The officials believe that the inquiry has tried to paint many of the incidents they have documented, and the intelligence reports on potential threats received before Sept. 11, in the worst possible light. The officials also say they were never given enough resources before Sept. 11 to counter the threat.

"They said we were asleep," a counterterrorism official said. "The problem wasn't that we were asleep. We didn't get enough sleep."

At the start of the year, few officials at the two agencies believed that the review of their performances before Sept. 11 was likely to amount to much. They said that was because the committee's staff seemed ill equipped to wade through the more than half a million pages of classified documents.

At times, lawmakers on the committee fought in closed session over the scope and direction of the investigation, with some questioning the wisdom of heavily examining the missteps of intelligence agencies at a time when the country was engaged in a war against the Qaeda threat.

The committee staff, hired to conduct the inquiry, often seemed in disarray. L. Britt Snider, the first director of the panel, was forced to resign in April over the hiring of an employee who was being investigated for failing a C.I.A. polygraph exam.

But the Congressional committee seemed to have found a surer footing since the hiring of Eleanor Hill, a former inspector general at the Pentagon, who replaced Mr. Snider. She has been credited with helping to focus the hearings, sifting through a huge mass of fragmentary information to focus on the performance of the bureau and the intelligence agency in surprisingly powerful reports.

But F.B.I. officials disputed her assertion that the bureau had only one analyst working on strategic assessments of Al Qaeda, saying the agency had several dozen analysts assigned to two operational units focused on Osama bin Laden and radical fundamentalists groups.

Several lawmakers said that the bureau had been more badly damaged than the intelligence agency after a year in which the bureau's senior managers have been repeatedly criticized by lawmakers for lacking the analytical ability to grasp the danger posed by Al Qaeda.

Publicly, bureau officials said that they welcomed the review of their efforts, hoping that the committees would come up with recommendations that could improve the bureau's counterterrorism program.

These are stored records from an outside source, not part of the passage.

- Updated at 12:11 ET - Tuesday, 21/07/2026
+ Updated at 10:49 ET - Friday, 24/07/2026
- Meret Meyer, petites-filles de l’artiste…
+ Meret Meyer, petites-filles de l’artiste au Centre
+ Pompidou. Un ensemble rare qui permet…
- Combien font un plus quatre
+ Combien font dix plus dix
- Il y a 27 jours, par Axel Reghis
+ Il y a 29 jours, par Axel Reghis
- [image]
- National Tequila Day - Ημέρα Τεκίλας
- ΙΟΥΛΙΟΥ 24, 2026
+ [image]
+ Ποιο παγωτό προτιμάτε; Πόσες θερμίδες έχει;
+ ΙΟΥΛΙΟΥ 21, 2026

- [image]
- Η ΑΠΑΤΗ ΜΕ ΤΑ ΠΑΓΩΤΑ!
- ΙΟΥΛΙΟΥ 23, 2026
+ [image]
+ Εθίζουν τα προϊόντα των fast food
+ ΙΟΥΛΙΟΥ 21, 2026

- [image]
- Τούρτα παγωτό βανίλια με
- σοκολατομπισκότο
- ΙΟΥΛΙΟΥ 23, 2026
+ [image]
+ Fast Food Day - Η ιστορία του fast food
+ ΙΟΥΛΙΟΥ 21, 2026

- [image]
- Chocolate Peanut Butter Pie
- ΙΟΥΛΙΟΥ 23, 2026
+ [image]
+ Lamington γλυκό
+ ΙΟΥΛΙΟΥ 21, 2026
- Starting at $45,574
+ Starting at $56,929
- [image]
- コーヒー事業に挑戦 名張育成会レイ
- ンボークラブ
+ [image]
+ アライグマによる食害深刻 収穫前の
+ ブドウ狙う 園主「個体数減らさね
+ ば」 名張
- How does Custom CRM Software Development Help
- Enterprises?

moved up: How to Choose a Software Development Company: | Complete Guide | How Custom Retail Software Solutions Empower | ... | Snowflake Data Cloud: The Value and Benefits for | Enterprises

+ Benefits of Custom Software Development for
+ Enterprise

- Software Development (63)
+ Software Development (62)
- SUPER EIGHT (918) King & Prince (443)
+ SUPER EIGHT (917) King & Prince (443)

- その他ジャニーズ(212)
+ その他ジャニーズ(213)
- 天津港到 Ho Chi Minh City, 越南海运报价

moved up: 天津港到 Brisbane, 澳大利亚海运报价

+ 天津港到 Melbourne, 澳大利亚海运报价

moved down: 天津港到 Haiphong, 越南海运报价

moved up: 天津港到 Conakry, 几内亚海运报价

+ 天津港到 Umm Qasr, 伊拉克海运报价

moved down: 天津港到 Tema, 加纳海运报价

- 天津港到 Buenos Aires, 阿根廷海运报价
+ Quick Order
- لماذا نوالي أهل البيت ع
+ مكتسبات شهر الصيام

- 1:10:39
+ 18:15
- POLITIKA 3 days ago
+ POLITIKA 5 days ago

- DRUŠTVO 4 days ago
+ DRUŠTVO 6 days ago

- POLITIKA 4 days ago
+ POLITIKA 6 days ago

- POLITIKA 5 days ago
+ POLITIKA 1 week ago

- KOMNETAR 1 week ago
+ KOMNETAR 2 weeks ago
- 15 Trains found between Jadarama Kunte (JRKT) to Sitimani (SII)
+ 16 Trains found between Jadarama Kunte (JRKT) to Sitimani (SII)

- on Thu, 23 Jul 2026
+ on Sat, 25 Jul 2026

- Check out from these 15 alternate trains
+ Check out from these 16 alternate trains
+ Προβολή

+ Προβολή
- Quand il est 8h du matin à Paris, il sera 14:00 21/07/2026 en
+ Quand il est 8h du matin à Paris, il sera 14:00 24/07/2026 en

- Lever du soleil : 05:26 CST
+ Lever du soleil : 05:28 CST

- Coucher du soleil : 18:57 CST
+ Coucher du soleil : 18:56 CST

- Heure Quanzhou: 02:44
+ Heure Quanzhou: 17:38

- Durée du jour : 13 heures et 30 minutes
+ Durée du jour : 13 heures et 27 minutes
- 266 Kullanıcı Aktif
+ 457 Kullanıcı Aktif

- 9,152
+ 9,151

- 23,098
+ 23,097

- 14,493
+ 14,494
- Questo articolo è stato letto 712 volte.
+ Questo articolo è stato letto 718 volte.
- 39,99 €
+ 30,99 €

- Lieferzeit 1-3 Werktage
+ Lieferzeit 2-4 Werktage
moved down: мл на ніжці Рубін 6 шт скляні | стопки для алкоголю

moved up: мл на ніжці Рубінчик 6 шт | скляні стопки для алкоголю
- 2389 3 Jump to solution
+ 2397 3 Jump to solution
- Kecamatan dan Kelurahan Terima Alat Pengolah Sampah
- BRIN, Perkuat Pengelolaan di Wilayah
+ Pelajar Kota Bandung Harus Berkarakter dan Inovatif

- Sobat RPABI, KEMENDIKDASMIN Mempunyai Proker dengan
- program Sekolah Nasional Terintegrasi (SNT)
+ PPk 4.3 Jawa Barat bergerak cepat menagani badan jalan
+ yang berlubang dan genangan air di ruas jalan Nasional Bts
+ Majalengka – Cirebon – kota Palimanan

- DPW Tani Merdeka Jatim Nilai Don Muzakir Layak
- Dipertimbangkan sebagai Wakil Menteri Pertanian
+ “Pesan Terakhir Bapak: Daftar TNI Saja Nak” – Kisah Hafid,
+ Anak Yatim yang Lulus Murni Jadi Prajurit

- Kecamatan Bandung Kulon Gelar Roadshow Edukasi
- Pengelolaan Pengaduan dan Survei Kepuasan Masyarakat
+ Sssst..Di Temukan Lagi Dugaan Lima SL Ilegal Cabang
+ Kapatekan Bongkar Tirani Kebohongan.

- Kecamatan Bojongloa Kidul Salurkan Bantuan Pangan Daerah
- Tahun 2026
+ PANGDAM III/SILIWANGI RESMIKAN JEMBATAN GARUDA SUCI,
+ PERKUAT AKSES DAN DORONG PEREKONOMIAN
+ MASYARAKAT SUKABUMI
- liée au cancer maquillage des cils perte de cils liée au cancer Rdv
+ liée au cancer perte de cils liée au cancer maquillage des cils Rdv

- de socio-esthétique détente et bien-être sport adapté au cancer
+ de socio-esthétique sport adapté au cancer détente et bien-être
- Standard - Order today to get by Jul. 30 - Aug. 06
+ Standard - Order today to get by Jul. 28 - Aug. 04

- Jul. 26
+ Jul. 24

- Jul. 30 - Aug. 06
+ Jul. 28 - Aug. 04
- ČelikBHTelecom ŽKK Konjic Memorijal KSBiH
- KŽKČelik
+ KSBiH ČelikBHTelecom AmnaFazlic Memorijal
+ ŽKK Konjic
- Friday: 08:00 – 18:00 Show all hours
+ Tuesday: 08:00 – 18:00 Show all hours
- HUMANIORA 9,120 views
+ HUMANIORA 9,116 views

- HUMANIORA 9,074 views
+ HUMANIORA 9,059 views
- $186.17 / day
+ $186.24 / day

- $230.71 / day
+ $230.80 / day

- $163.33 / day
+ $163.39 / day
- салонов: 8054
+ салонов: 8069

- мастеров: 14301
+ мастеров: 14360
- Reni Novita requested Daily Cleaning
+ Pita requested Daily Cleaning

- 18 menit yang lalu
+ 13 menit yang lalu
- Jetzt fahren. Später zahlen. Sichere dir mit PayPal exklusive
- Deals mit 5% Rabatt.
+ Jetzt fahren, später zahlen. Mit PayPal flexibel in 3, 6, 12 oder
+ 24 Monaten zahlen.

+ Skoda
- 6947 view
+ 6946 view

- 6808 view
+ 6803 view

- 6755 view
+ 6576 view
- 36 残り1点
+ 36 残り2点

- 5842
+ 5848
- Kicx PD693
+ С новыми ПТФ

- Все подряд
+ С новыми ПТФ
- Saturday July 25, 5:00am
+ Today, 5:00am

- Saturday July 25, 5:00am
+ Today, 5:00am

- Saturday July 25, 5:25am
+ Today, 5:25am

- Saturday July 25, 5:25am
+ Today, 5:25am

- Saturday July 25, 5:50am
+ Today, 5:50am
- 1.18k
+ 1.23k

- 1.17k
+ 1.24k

Privately, several veteran agents bitterly complained that the F.B.I. had been singled out for criticism, that the committees had failed to look more broadly at failures of the Clinton or Bush administrations to exercise the "political will" to act against Al Qaeda until after the hijackings. "They took satellite graduation pictures of bin Laden's training camps and that's about it," as one agent put it.

Behind the scenes, the bureau has fought a running battle with the committee to keep agents from testifying publicly about the bureau's operations and to keep classified documents from being made public.

But in Congress, the joint inquiry's first two weeks of public hearings are widely seen as highly successful. Senator Richard C. Shelby, an Alabama Republican and a ranking member on the joint committee, said that the hearings have demonstrated the need for an intelligence overhaul.

"The hearings have exposed the failures of our intelligence agencies to the light of day," Senator Shelby said. "The much-needed reform of our intelligence agencies won't happen without the American people driving them every step of the way."